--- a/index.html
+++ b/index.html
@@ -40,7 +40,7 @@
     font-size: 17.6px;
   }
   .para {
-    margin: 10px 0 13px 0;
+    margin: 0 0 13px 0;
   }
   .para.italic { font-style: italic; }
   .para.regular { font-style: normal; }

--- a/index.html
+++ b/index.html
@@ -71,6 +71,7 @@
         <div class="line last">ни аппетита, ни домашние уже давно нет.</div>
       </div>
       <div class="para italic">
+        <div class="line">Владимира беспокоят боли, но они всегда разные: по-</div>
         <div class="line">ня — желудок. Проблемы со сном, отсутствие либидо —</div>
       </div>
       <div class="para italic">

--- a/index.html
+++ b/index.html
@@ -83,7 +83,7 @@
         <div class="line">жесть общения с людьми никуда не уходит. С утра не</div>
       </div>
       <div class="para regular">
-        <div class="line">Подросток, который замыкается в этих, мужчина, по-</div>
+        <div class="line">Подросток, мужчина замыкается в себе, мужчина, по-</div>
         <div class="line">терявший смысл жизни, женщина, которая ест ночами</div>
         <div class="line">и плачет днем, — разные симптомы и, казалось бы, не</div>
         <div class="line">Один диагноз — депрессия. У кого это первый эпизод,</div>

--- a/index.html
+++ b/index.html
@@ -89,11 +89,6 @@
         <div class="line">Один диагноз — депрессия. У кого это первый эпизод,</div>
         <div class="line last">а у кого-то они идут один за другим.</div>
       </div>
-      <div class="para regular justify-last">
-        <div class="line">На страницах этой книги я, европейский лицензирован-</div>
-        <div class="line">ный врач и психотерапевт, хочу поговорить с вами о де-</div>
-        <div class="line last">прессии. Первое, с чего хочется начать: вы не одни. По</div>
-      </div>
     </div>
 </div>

------------------------------------------------

Problem:
The whole of the material above is to be restated exactly.

Answer:
--- a/index.html
+++ b/index.html
@@ -40,7 +40,7 @@
     font-size: 17.6px;
   }
   .para {
-    margin: 10px 0 13px 0;
+    margin: 0 0 13px 0;
   }
   .para.italic { font-style: italic; }
   .para.regular { font-style: normal; }

--- a/index.html
+++ b/index.html
@@ -71,6 +71,7 @@
         <div class="line last">ни аппетита, ни домашние уже давно нет.</div>
       </div>
       <div class="para italic">
+        <div class="line">Владимира беспокоят боли, но они всегда разные: по-</div>
         <div class="line">ня — желудок. Проблемы со сном, отсутствие либидо —</div>
       </div>
       <div class="para italic">

--- a/index.html
+++ b/index.html
@@ -83,7 +83,7 @@
         <div class="line">жесть общения с людьми никуда не уходит. С утра не</div>
       </div>
       <div class="para regular">
-        <div class="line">Подросток, который замыкается в этих, мужчина, по-</div>
+        <div class="line">Подросток, мужчина замыкается в себе, мужчина, по-</div>
         <div class="line">терявший смысл жизни, женщина, которая ест ночами</div>
         <div class="line">и плачет днем, — разные симптомы и, казалось бы, не</div>
         <div class="line">Один диагноз — депрессия. У кого это первый эпизод,</div>

--- a/index.html
+++ b/index.html
@@ -89,11 +89,6 @@
         <div class="line">Один диагноз — депрессия. У кого это первый эпизод,</div>
         <div class="line last">а у кого-то они идут один за другим.</div>
       </div>
-      <div class="para regular justify-last">
-        <div class="line">На страницах этой книги я, европейский лицензирован-</div>
-        <div class="line">ный врач и психотерапевт, хочу поговорить с вами о де-</div>
-        <div class="line last">прессии. Первое, с чего хочется начать: вы не одни. По</div>
-      </div>
     </div>
 </div>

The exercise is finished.